Для того, чтобы подтолкнуть тоскующего героя-обывателя к обретению истинной радости и ощущению подлинного бытия, зрелому Трапезникову уже не нужно ставить его в ситуации, вынуждающие совершать полукиношные, повышающие собственную самооценку подвиги, как это наблюдается в раннем рассказе «Скиталец» (1984) или более крупных произведениях – романе «Проект «Мегаполис»» (1996) и трилогии «Завещание Красного монарха» (1997 – 2001). Показателен эпизод, когда Парамонов, многократный «чемпион пансионата» по настольному теннису и шахматам среди местных ветеранов Великой Отечественной, вчистую проигрывает новому постояльцу и почти однофамильцу Параманову в обоих видах спорта подряд. Поначалу он испытывает реальную муку по поводу собственных поражений. Однако вскоре сознаёт, что долгое чемпионство, ложно возвышающее его над узким кругом людей, которое долго им воспринималось как неотъемлемая и лучшая часть жизни, было просто игрой, не имеющей настоящего отношения к его подлинному предназначению. Настоящим кладом для Парамонова, когда-то писавшего, но не закончившего диссертацию о православном начале жизни и творчества Гоголя, становится малая часть истории России, совместными поисками которой побудил его заняться новый «друг-почти-однофамилец».
Что же касается образа следователя по особо важным делам Параманова, то здесь Трапезникову, к сожалению, не удалось избежать инородного влияния античной и западноевропейской героики, которая не первый раз возникает в его творчестве и которую литератор периодически, осознанно или нет, пытается совместить с православным миропониманием. Сатирически высмеивающий образ жизни соседа по гостиничному номеру, порою Параманов предстает не как положительный двойник временно заблудшего Парамонова, но как его худшая часть души, достигшая предела. Однако это уже тема другого, отдельного рассмотрения повести.

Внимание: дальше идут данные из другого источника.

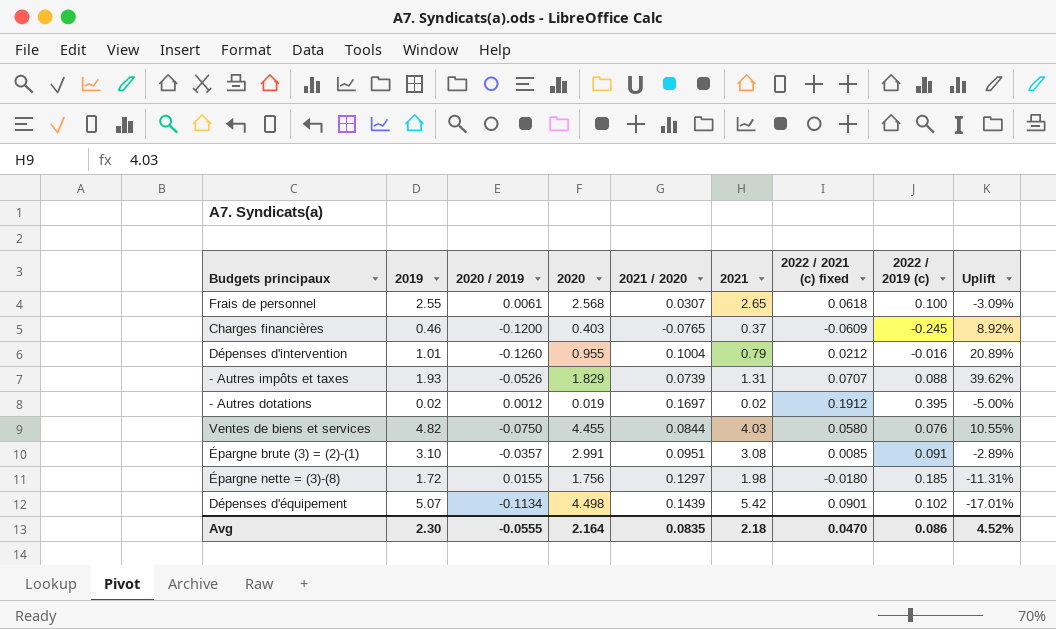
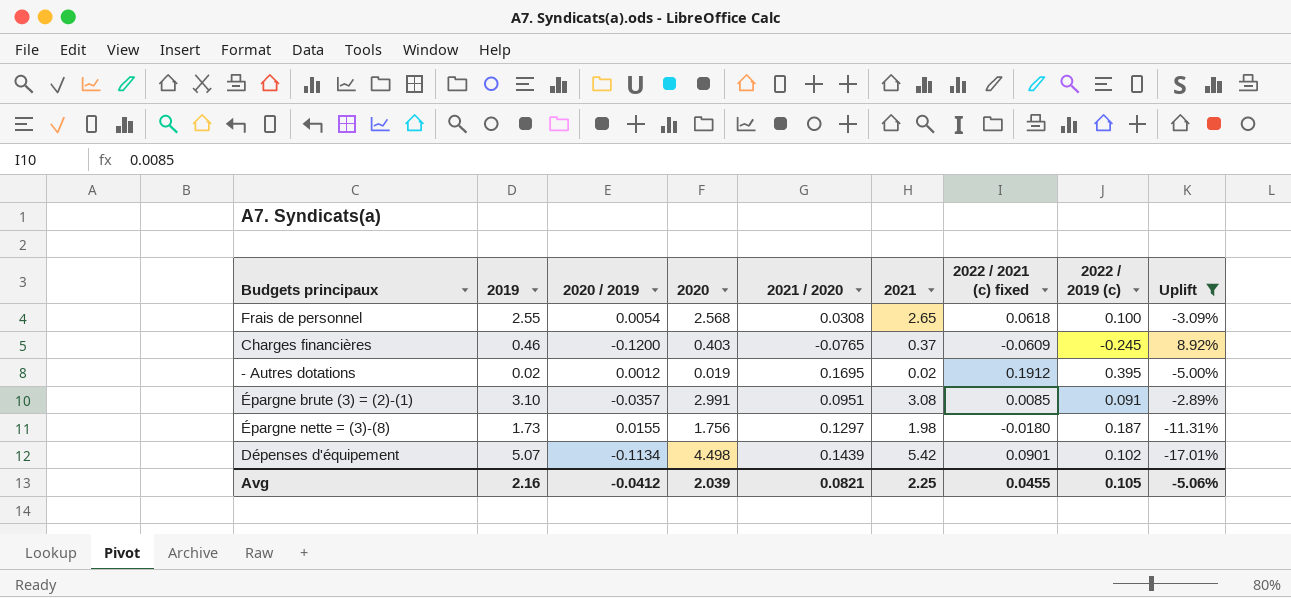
filter: none -> Uplift <= 8.92%
Frais de personnel | 2020 / 2019: 0.0061 -> 0.0054
Frais de personnel | 2021 / 2020: 0.0307 -> 0.0308
- Autres dotations | 2021 / 2020: 0.1697 -> 0.1695
Épargne nette = (3)-(8) | 2019: 1.72 -> 1.73
Épargne nette = (3)-(8) | 2022 / 2019 (c): 0.185 -> 0.187
Avg | 2019: 2.30 -> 2.16
Avg | 2020 / 2019: -0.0555 -> -0.0412
Avg | 2020: 2.164 -> 2.039
Avg | 2021 / 2020: 0.0835 -> 0.0821
Avg | 2021: 2.18 -> 2.25
Avg | 2022 / 2021 (c) fixed: 0.0470 -> 0.0455
Avg | 2022 / 2019 (c): 0.086 -> 0.105
Avg | Uplift: 4.52% -> -5.06%

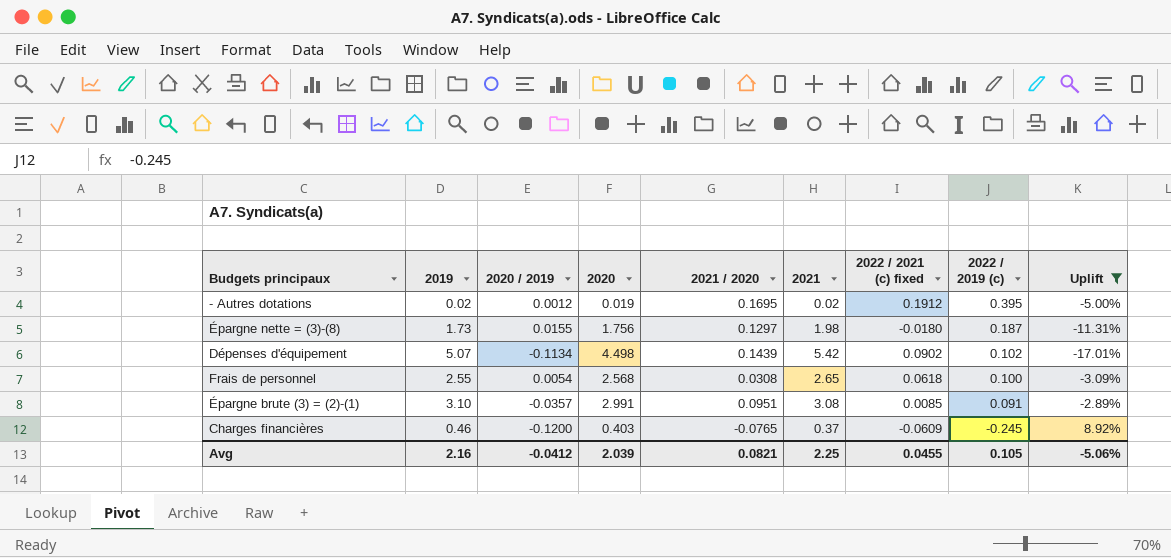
row order: none -> 2022 / 2019 (c) descending
Dépenses d'équipement | 2022 / 2021 (c) fixed: 0.0901 -> 0.0902

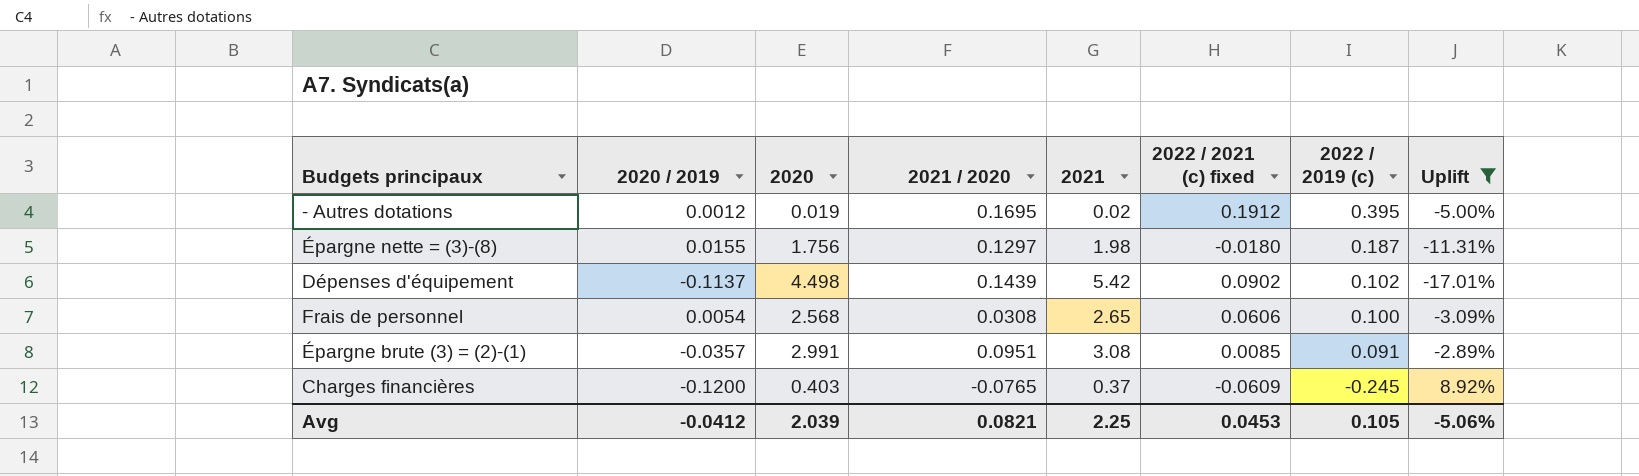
column 2019 | position: 2 -> none
Dépenses d'équipement | 2020 / 2019: -0.1134 -> -0.1137
Frais de personnel | 2022 / 2021 (c) fixed: 0.0618 -> 0.0606
Avg | 2022 / 2021 (c) fixed: 0.0455 -> 0.0453

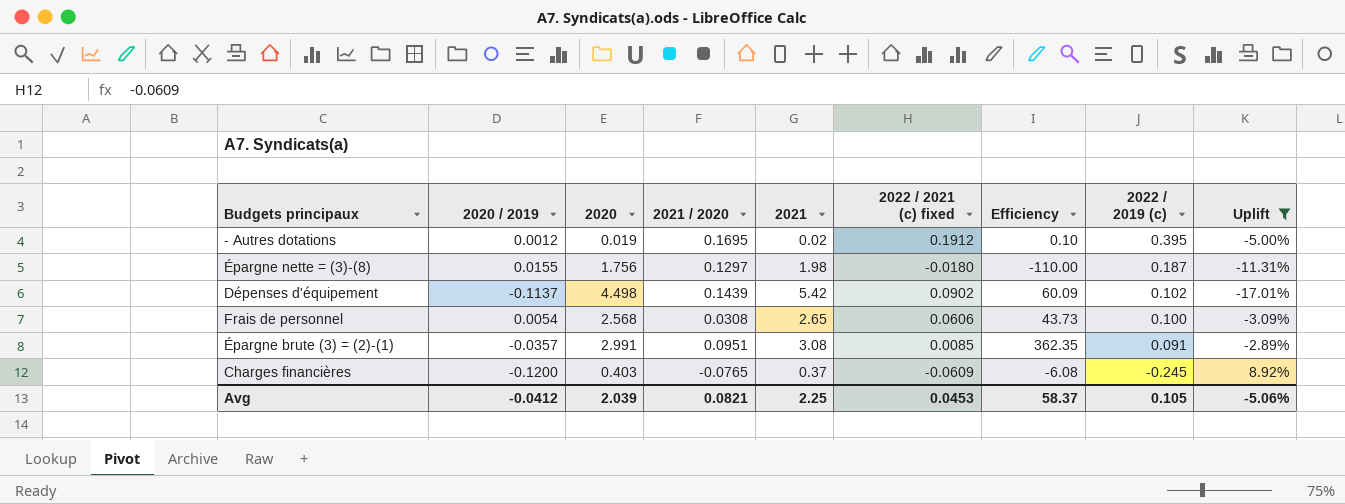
column Efficiency | formula: none -> [2021] / [2022 / 2021 (c) fixed]

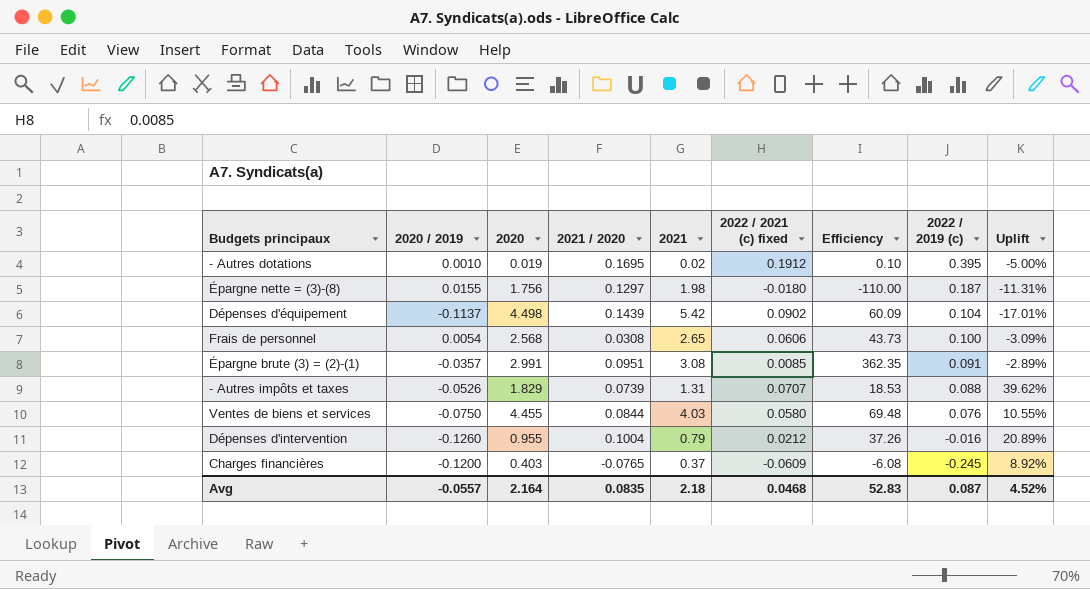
filter: Uplift <= 8.92% -> none
- Autres dotations | 2020 / 2019: 0.0012 -> 0.0010
Dépenses d'équipement | 2022 / 2019 (c): 0.102 -> 0.104
Avg | 2020 / 2019: -0.0412 -> -0.0557
Avg | 2020: 2.039 -> 2.164
Avg | 2021 / 2020: 0.0821 -> 0.0835
Avg | 2021: 2.25 -> 2.18
Avg | 2022 / 2021 (c) fixed: 0.0453 -> 0.0468
Avg | Efficiency: 58.37 -> 52.83
Avg | 2022 / 2019 (c): 0.105 -> 0.087
Avg | Uplift: -5.06% -> 4.52%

В рассмотренной прозе характеры ведущих персонажей-интеллигентов представлены во многом по-разному. Но и Валентин Распутин, и Владимир Личутин, и Вера Галактионова, и Михаил Попов, и Александр Трапезников, так или иначе, приходят в своем художественном творчестве к единой мысли: преодоление разрушительного космополитического интеллигентского сознания невозможно без обращения личности к собственной духовной памяти, памяти народной, единосущной христианскому православному сознанию.
1 Сычева Л.А. Красивое и безобразное в современной российской литературе.
2 Бондаренко В.Г. Страдния русского интеллигента // В.Г. Бондаренко. Поколение одиночек. – М., ИТРК, 2008.
3 Трапезников А.А. Встречи. – М., Молодая гвардия, 1987.